Defaults.drivers_config = GoogleDriversConfig()

video_file = genai.upload_file(path="tests/resources/griptape-comfyui.mp4")
while video_file.state.name == "PROCESSING":
    time.sleep(2)
    video_file = genai.get_file(video_file.name)

if video_file.state.name == "FAILED":
    raise ValueError(video_file.state.name)

agent = Agent(
    input=[
        GenericArtifact(video_file),
        TextArtifact("Answer this question regarding the video: {{ args[0] }}"),
    ]
)

agent.run("Are there any scenes that show a character with earings?")
agent.run("What happens in the scene starting at 19 seconds?")
[07/15/24 11:27:17] INFO     PromptTask 765a4a2833a34084b0077fb49c948ace
                             Input: genai.File({
                                 'name': 'files/zzqllezrzmz7',
                                 'display_name': 'griptape-comfyui.mp4',
                                 'mime_type': 'video/mp4',
                                 'sha256_hash': 'ODk5ZDIxMzQwMGZjYTJkNWU3OTY3YjgzZmUxNzg1ZTNmYzc2YTAxMzgxMWIzYWQyMTBjNzM4ODc5MjU1ZmFmNQ==',
                                 'size_bytes': '4667824',
                                 'state': 'ACTIVE',
                                 'uri': 'https://generativelanguage.googleapis.com/v1beta/files/zzqllezrzmz7',
                                 'video_metadata': {'video_duration': '36s'},
                                 'create_time': '2024-07-15T18:27:14.692475Z',
                                 'expiration_time': '2024-07-17T18:27:14.625351853Z',
                                 'update_time': '2024-07-15T18:27:16.179456Z'})

                             Are there any scenes that show a character with earings?
[07/15/24 11:27:21] INFO     PromptTask 765a4a2833a34084b0077fb49c948ace
                             Output: Yes, there are a few scenes that show characters with earrings:

                             * **0:10-0:15:** A woman with short, dark hair and facial tattoos is shown wearing large hoop earrings.
                             * **0:23:** A woman with short, dark hair and facial tattoos is shown wearing large hoop earrings.

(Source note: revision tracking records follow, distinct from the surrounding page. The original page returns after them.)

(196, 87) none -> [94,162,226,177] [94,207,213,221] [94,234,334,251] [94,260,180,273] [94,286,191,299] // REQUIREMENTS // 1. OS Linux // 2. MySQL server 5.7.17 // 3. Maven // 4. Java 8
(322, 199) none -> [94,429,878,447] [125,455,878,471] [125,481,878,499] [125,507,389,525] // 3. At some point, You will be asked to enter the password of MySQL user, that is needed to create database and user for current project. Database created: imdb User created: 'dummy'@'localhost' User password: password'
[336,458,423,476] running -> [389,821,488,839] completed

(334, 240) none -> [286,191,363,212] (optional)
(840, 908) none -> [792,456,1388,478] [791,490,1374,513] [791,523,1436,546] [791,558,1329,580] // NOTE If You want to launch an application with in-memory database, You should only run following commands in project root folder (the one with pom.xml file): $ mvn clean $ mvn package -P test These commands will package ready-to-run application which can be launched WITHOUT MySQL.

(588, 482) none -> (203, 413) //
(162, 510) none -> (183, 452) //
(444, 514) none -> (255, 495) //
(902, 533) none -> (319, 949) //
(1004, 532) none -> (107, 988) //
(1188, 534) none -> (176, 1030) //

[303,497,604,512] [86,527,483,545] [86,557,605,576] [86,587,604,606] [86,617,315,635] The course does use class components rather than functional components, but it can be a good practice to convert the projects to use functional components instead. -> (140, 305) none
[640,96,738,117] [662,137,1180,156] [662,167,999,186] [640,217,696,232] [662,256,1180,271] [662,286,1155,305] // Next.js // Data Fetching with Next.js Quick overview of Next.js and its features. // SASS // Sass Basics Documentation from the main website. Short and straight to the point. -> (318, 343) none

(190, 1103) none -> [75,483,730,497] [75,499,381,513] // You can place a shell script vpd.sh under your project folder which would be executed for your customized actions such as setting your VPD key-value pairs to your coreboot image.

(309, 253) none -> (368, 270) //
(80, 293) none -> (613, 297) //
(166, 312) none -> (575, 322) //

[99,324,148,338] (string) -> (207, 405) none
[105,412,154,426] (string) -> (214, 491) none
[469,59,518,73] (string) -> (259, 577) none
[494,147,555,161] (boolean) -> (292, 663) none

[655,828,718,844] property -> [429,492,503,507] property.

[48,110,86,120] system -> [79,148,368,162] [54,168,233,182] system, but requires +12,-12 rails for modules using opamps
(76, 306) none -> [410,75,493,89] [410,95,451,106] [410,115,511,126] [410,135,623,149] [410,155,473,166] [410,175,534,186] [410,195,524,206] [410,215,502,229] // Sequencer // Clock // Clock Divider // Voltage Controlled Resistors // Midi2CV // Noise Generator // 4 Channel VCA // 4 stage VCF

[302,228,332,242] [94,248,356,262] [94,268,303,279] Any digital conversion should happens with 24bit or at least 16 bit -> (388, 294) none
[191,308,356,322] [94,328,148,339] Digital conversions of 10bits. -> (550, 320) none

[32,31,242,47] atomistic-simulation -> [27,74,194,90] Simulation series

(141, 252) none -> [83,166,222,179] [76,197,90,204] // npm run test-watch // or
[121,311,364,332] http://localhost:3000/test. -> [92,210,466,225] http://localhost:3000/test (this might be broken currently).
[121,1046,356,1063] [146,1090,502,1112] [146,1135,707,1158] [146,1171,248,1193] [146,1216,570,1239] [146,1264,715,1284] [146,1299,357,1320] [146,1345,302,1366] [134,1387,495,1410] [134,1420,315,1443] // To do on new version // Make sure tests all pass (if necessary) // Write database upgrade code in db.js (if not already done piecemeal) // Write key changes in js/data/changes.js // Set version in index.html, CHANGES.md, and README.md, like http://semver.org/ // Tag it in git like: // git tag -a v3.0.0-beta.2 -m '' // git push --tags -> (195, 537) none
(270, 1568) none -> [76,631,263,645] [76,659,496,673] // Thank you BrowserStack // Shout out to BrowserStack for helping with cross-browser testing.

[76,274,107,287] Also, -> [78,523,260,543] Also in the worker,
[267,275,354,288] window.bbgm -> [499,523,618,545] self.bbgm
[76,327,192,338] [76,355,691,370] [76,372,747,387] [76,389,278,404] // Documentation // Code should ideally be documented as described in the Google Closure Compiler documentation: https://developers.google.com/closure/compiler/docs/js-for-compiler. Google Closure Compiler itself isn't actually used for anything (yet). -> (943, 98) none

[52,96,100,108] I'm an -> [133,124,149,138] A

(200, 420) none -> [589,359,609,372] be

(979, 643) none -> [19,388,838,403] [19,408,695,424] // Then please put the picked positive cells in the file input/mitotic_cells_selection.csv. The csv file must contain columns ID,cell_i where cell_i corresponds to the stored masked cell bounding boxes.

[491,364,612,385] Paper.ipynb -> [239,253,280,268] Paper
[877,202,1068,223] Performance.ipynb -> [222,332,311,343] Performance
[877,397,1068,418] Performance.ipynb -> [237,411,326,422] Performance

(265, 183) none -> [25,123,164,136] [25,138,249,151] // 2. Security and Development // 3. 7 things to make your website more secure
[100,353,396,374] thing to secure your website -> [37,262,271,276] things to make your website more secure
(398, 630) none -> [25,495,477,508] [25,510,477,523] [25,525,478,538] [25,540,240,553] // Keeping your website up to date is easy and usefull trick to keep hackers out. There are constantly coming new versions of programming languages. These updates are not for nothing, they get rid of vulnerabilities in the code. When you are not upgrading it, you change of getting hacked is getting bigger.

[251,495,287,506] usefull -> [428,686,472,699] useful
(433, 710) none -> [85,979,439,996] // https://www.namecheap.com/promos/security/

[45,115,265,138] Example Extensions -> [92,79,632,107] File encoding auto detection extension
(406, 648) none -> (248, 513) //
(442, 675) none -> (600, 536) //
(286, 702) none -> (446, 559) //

                             Let me know if you have any other questions about the video!

                    INFO     PromptTask 765a4a2833a34084b0077fb49c948ace
                             Input: genai.File({
                                 'name': 'files/zzqllezrzmz7',
                                 'display_name': 'griptape-comfyui.mp4',
                                 'mime_type': 'video/mp4',
                                 'sha256_hash': 'ODk5ZDIxMzQwMGZjYTJkNWU3OTY3YjgzZmUxNzg1ZTNmYzc2YTAxMzgxMWIzYWQyMTBjNzM4ODc5MjU1ZmFmNQ==',
                                 'size_bytes': '4667824',
                                 'state': 'ACTIVE',
                                 'uri': 'https://generativelanguage.googleapis.com/v1beta/files/zzqllezrzmz7',
                                 'video_metadata': {'video_duration': '36s'},
                                 'create_time': '2024-07-15T18:27:14.692475Z',
                                 'expiration_time': '2024-07-17T18:27:14.625351853Z',
                                 'update_time': '2024-07-15T18:27:16.179456Z'})

                             What happens in the scene starting at 19 seconds?
[07/15/24 11:27:26] INFO     PromptTask 765a4a2833a34084b0077fb49c948ace
                             Output: At 19 seconds, a futuristic, four-legged robotic vehicle descends from the sky in a misty forest. The vehicle resembles a mechanical
                             spider or insect, with a rounded central body and powerful-looking legs. It hovers slightly above the ground, emitting two bright beams of
                             light from its underside. The scene has a slightly eerie and mysterious atmosphere, with the fog and bare trees adding to the sense of
                             otherworldliness.